Which lines in the records below contain the word "margin"? Return each of them.
____
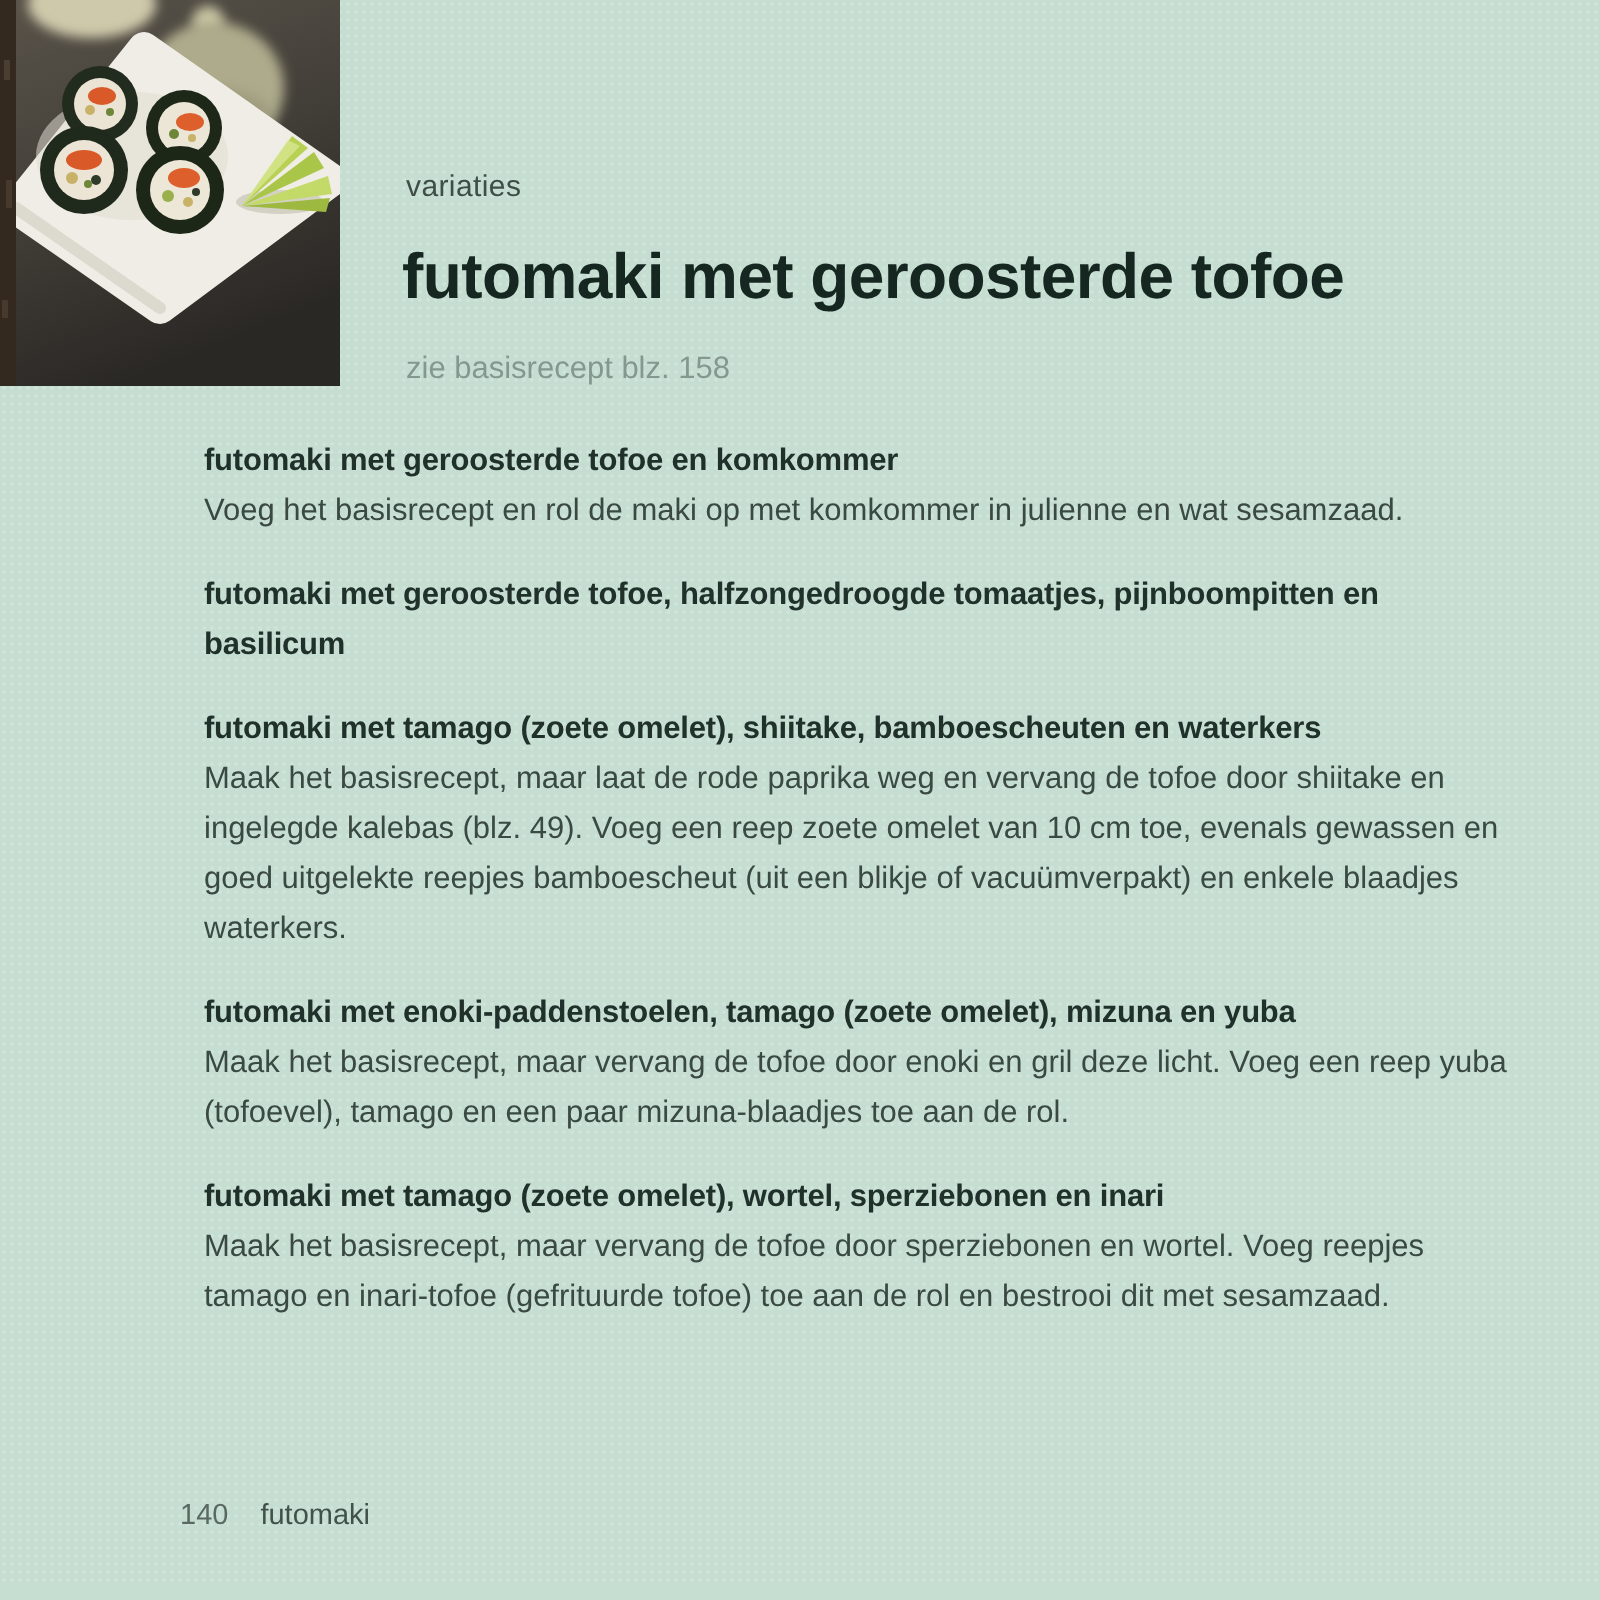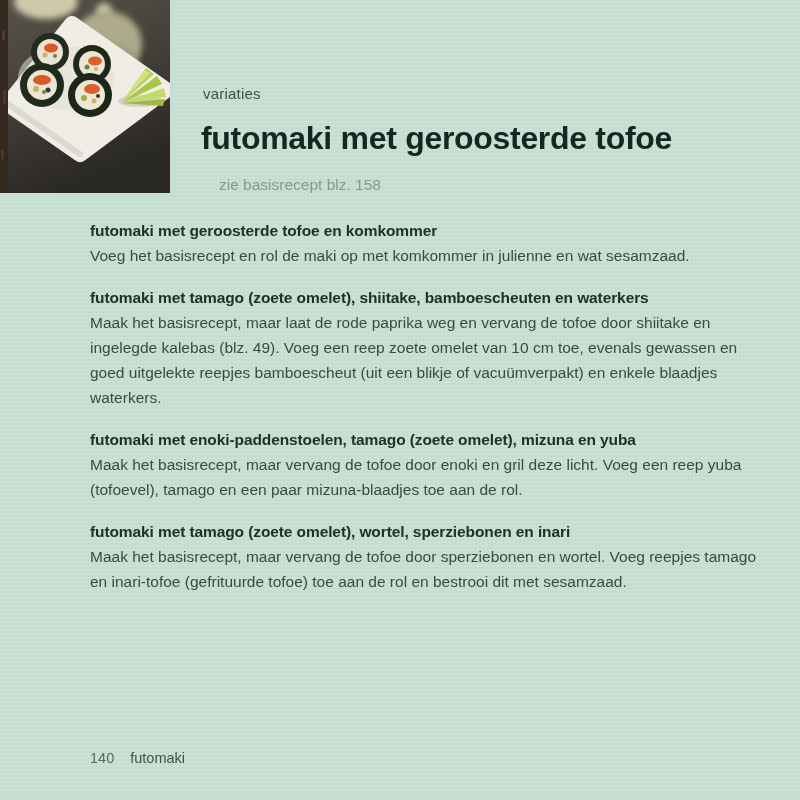--- a/index.html
+++ b/index.html
@@ -28,7 +28,7 @@
   }
   .subtitle{
     position:absolute;left:203px;top:176px;
-    font-size:15.5px;color:#859890;margin-left:16px;
+    font-size:15.5px;color:#859890;
   }
   .variations{
     position:absolute;left:90px;top:218px;width:668px;

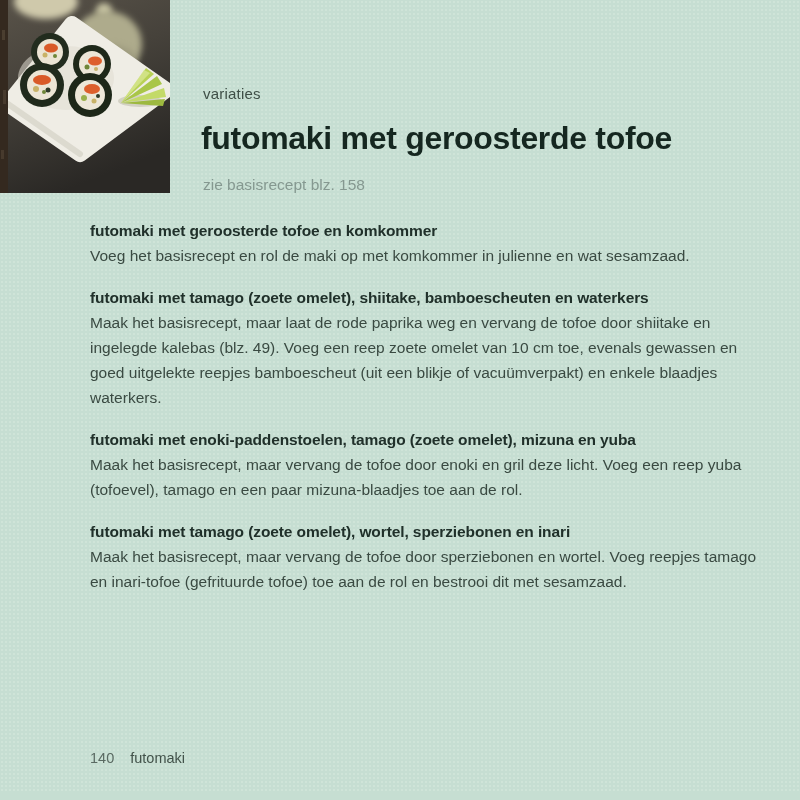--- a/index.html
+++ b/index.html
@@ -33,7 +33,7 @@
   .variations{
     position:absolute;left:90px;top:218px;width:668px;
   }
-  .variation{margin:0 0 17px 0;}
+  .variation{margin:0 0 17px 12px;}
   .variation h2{
     margin:0;font-size:15.5px;font-weight:bold;color:#20302a;
     line-height:25px;letter-spacing:-.1px;

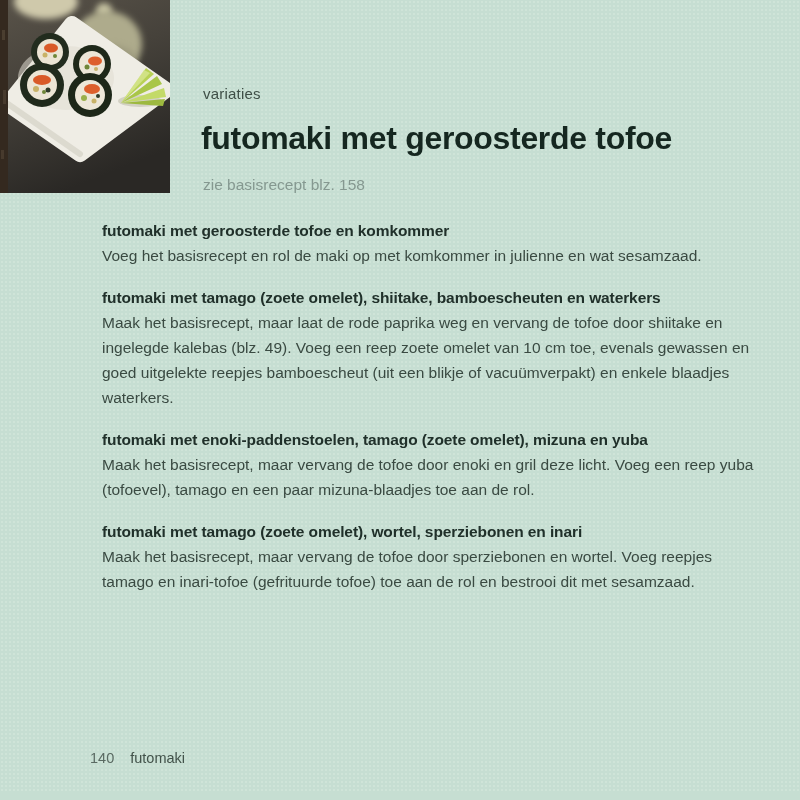--- a/index.html
+++ b/index.html
@@ -131,6 +131,7 @@
       <p>Voeg het basisrecept en rol de maki op met komkommer in julienne en wat sesamzaad.</p>
     </div>
     <div class="variation">
+      <h2>futomaki met geroosterde tofoe, halfzongedroogde tomaatjes, pijnboompitten en basilicum</h2>
     </div>
     <div class="variation">
       <h2>futomaki met tamago (zoete omelet), shiitake, bamboescheuten en waterkers</h2>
____
RESULT
-    font-size:15.5px;color:#859890;margin-left:16px;
-  .variation{margin:0 0 17px 0;}
+  .variation{margin:0 0 17px 12px;}
     margin:0;font-size:15.5px;font-weight:bold;color:#20302a;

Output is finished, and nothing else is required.